Why a Cart Abandonment Solution Surprises Retailers
A picture is worth a thousand words, and anyone who has ever found themselves stuck on an online page clicking and scrolling while looking to fill in a form or search for a configuration about a product can attest to the relevance of this aphorism to the visitor’s experience. And those who don’t have a friend or family member who is more tech-savvy and has the patience to help them navigate the desperate situation of deceptive or “hostile” steps will likely eventually abandon their cart and never return.
Visual commitment to the client
A visitor or service agent provided with visual equipment such as screen sharing, co-browsing, and live video can accomplish a great task by turning frustrated and blocked visitor journeys into successful brand-visitor interactions.
Screen sharing, which allows a remote PC user to view someone else’s screen, is widely known. However, collaborative browsing or co-browsing is a more complex and secure way to consult someone through a website and show them how to fix the disorders they have encountered.
Unlike screen sharing, co-browsing provides the agent much more confined to the customer’s computer. The agent is limited to the web page enabled with co-browsing, while any other knowledge on the client’s computer is prohibited, adding any other open tab on it. browser.
During the co-browsing session, the visitor can hide any sensitive details they already have in the form or document for which they receive advice. Another wonderful merit of co-browsing, for screen sharing, is that thanks to WebRTC (Web Real Time) technology, no download, installation or plugin is necessary.
Established and Use Cases
Co-browsing has already been widely used through software-as-a-service (SaaS) companies. Customer agents can click, scroll down, or highlight any data on the customer’s screen. The generation also allows them to annotate the customer’s view on the page. website, overlay documents and insert demo videos. Therefore, it also has excellent prospects for speeding up integration or providing assistance with installation, troubleshooting, maintenance or upgrade.
Banks are also employing it to help their consumers navigate their online accounts, and it has been increasingly used during the pandemic as physical sales have moved online, along with integrated software that enables electronic signature for contracting.
In those apps, appointments between visitor and agent are continuous and largely based on trust. In this regard, visitor agents differ from one-time, rather transactional, appointments between the visitor and a visitor services agent in a remote call center that handles court cases of dissatisfied visitors.
The question is whether consumers will find the balance offered by the generation of co-navigation between security and quick resolution of challenges in spaces such as e-commerce, where appointments between them and visitor service agents are much more impersonal, interesting enough.
Can Zero Trust drive the adoption of co-browsing in e-commerce?
Although co-browsing has physically much more powerful cybersecurity functions than screen sharing, its security is strongly affected by the security features of the co-browsed site. Websites, for example, with the popular Hypertext Transfer Protocol (HTTP), which transfers knowledge from an Internet server to a browser to display Internet pages, do not use any encryption, which means it is much easier for third parties to intercept data traffic on those sites.

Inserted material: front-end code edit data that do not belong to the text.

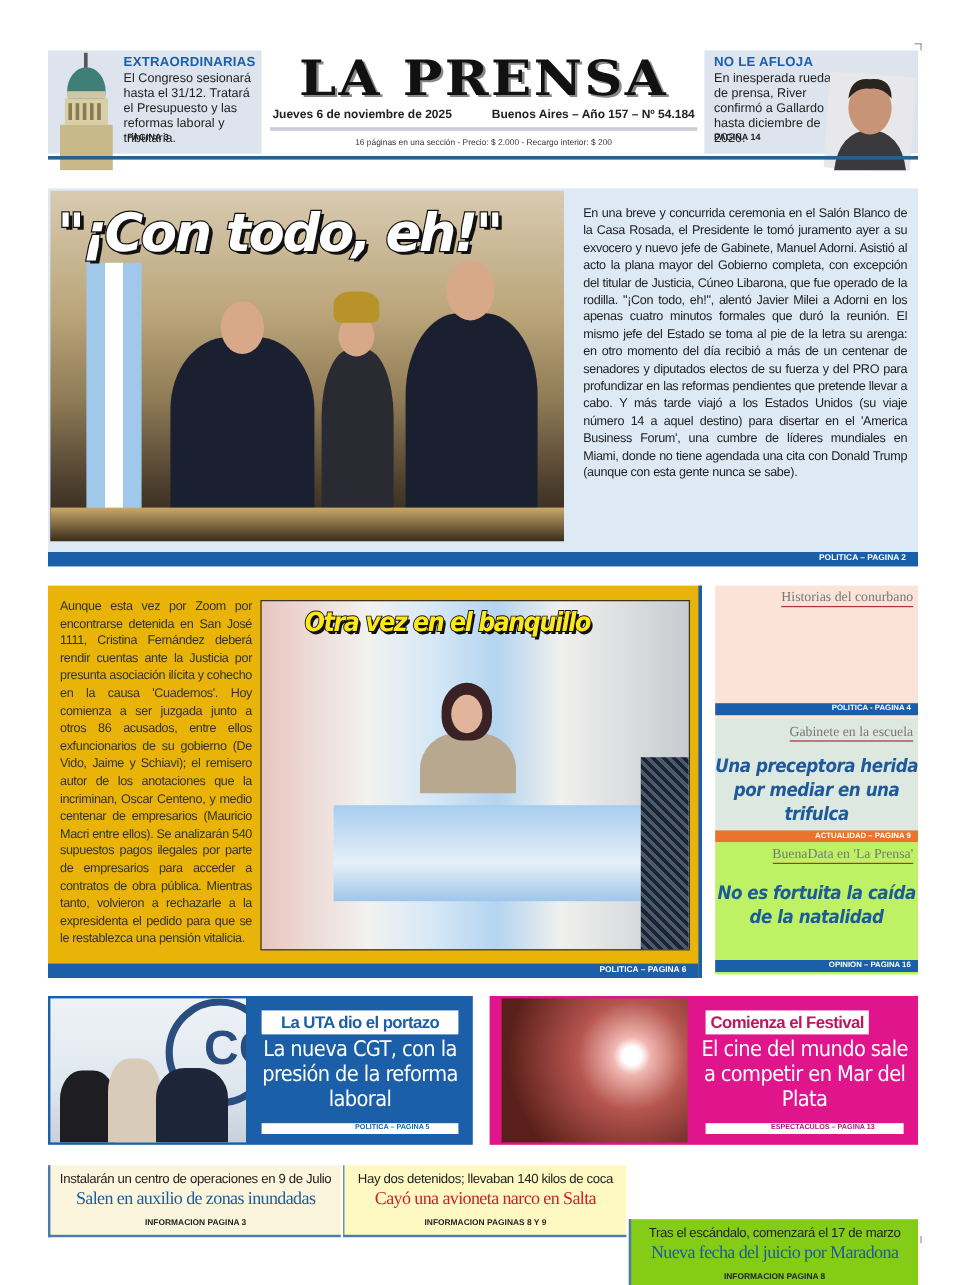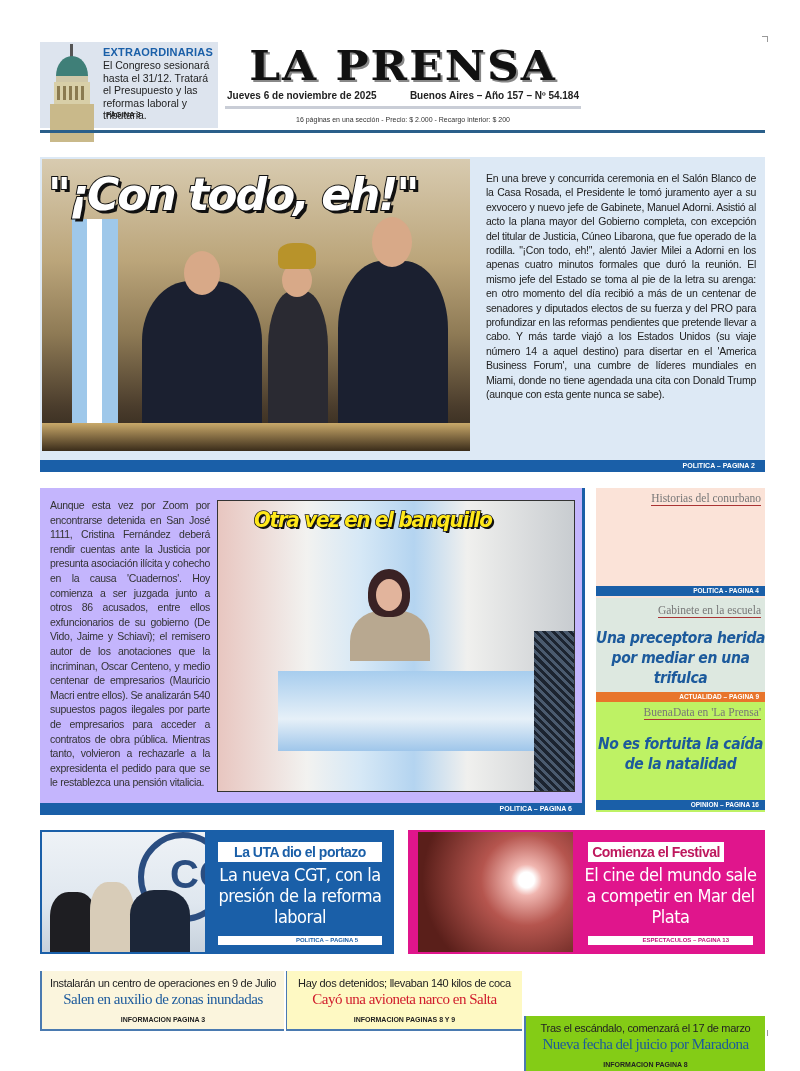--- a/index.html
+++ b/index.html
@@ -38,21 +38,21 @@
   .lead-photo .flag { position: absolute; left: 30px; top: 60px; width: 46px; height: 210px; background: linear-gradient(90deg, #9fc8ea 0 33%, #fff 33% 66%, #9fc8ea 66%); }
   .lead-photo .person { position: absolute; bottom: 20px; border-radius: 40% 40% 4px 4px; background: #1b2030; }
   .lead-photo .head { position: absolute; border-radius: 50%; background: #d8a988; }
   .lead-photo .desk { position: absolute; left: 0; right: 0; bottom: 0; height: 28px; background: linear-gradient(#c9a96a, #3a2c1a); }
   .lead-headline { position: absolute; left: 6px; top: 10px; font-family: "DejaVu Sans", sans-serif; font-weight: bold; font-style: italic; font-size: 44px; color: #fff; letter-spacing: -2px; -webkit-text-stroke: 2px #111; paint-order: stroke fill; text-shadow: 3px 3px 0 #111; }
   .lead-body { position: absolute; left: 446px; top: 14px; width: 270px; font-size: 10.5px; line-height: 14.4px; color: #222; text-align: justify; font-family: "Liberation Sans Narrow", "Liberation Sans", sans-serif; letter-spacing: -0.25px; }
   .section-bar { position: absolute; left: 0; right: 0; height: 12px; background: #1a5fa8; color: #fff; font-size: 7px; font-weight: bold; text-align: right; padding-right: 10px; line-height: 12px; }
   .lead .section-bar { bottom: 0; }
 
   
-  .second { position: absolute; left: 40px; top: 488px; width: 545px; height: 327px; background: #c4b5fd; border-right: 3px solid #1a5fa8; }
+  .second { position: absolute; left: 40px; top: 488px; width: 545px; height: 327px; background: #eab308; border-right: 3px solid #1a5fa8; }
   .second-body { position: absolute; left: 10px; top: 10px; width: 160px; font-size: 10.5px; line-height: 14.6px; color: #333; text-align: justify; letter-spacing: -0.3px; }
   .second-photo { position: absolute; left: 177px; top: 12px; width: 358px; height: 292px; overflow: hidden; border: 1px solid #333;
     background: linear-gradient(90deg, #e8c6c0 0%, #f2f2f0 25%, #d6e8f6 40%, #b4d4f0 55%, #f0f0ee 70%, #c8ccd0 100%); }
   .second-photo .banner { position: absolute; left: 60px; right: 40px; bottom: 40px; height: 80px; background: linear-gradient(#a7cdee, #e6f0f8 60%, #9fc6ea); }
   .second-photo .cfk-hair { position: absolute; left: 150px; top: 68px; width: 42px; height: 48px; border-radius: 50% 50% 40% 40%; background: #3a2224; }
   .second-photo .cfk-face { position: absolute; left: 158px; top: 78px; width: 26px; height: 32px; border-radius: 50%; background: #e2b49c; }
   .second-photo .cfk-body { position: absolute; left: 132px; top: 110px; width: 80px; height: 50px; border-radius: 30px 30px 0 0; background: #b8a890; }
   .second-photo .rail { position: absolute; right: 0; top: 130px; width: 40px; height: 162px; background: repeating-linear-gradient(45deg, #1c2430 0 3px, #4a5a6e 3px 6px); }
   .second-headline { position: absolute; left: 36px; top: 6px; font-family: "DejaVu Sans Condensed", "DejaVu Sans", sans-serif; font-weight: bold; font-style: italic; font-size: 22px; color: #ffe81a; letter-spacing: -1.2px; -webkit-text-stroke: 1.5px #111; paint-order: stroke fill; text-shadow: 2px 2px 0 #111; }
   .second .section-bar { bottom: 0; }
@@ -136,20 +136,31 @@
   </div>
 
   <div class="logo-area">
     <div class="logo">LA PRENSA</div>
     <span class="dateline left">Jueves 6 de noviembre de 2025</span>
     <span class="dateline right">Buenos Aires – Año 157 – Nº 54.184</span>
     <div class="rule"></div>
     <div class="priceline">16 páginas en una sección - Precio: $ 2.000 - Recargo interior: $ 200</div>
   </div>
 
+  <div class="ear ear-right">
+    <span class="kicker">NO LE AFLOJA</span>
+    <span class="txt">En inesperada rueda de prensa, River confirmó a Gallardo hasta diciembre de 2026.</span>
+    <span class="pg">PAGINA 14</span>
+    <svg class="portrait" viewBox="0 0 78 84">
+      <rect x="4" y="4" width="72" height="80" fill="#e8e8ea" transform="rotate(4 40 44)"></rect>
+      <path d="M10 84 Q14 52 40 50 Q66 52 70 84 Z" fill="#3a3a3e"></path>
+      <ellipse cx="40" cy="32" rx="18" ry="22" fill="#c89478"></ellipse>
+      <path d="M22 24 Q24 6 40 8 Q58 6 58 24 Q50 14 40 16 Q30 14 22 24Z" fill="#2a2420"></path>
+    </svg>
+  </div>
 </header>
 <div class="masthead-bar"></div>
 
 <article class="lead">
   <div class="lead-photo">
     <div class="flag"></div>
     <div class="person" style="left:100px;width:120px;height:150px;"></div>
     <div class="head" style="left:142px;top:92px;width:36px;height:44px;"></div>
     <div class="person" style="left:226px;width:60px;height:140px;background:#2a2a32;"></div>
     <div class="head" style="left:240px;top:104px;width:30px;height:34px;"></div>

Meanwhile, the HTTPS protocol, where the S stands for secure, encrypts all requests and responses, which also makes the co-browsing feature more secure. While encrypted internet traffic is estimated to exceed 90%, instead of taking into account all other degrees of co-browsing security (protocol, query authentication, messaging), an airtight solution based on 0-accept as true with – IT’s concept that nothing that tries to access a network will have to be trusted before being verified – may be growing customers’ appetite for Joint navigation queries. even to solve minor difficulties.
Remote browser isolation: Secure co-browsing by default
Remote browser isolation is a new generation that moves internet browsing sessions from devices to cloud containers, meaning no threat from hackers or untrusted browsing agents can succeed on customers’ devices. The user will only see a reproduction of the Internet page in the cloud. when they see their own device.
Recent occasions in the field, such as U. S. online page security company Cloudflare’s acquisition of browser isolation startup S2 Systems last year, seem to be signs of the maturing technology’s long-term prospects. As those browser isolation responses become cheaper and faster, they will inevitably enter the advertising market as well.
As soon as navigation and co-browsing become physically powerful Zero Trust systems, consumers will also feel more susceptible to relying on them when they feel stuck on a commercial site or face more or less significant difficulties. It could, in the short term, turn co-browsing, an underutilized generation for visitor service that lately only supports 0. 1% of interactions, according to SaaS company LogMeIn, into the main driving force of online visitors’ visual engagement.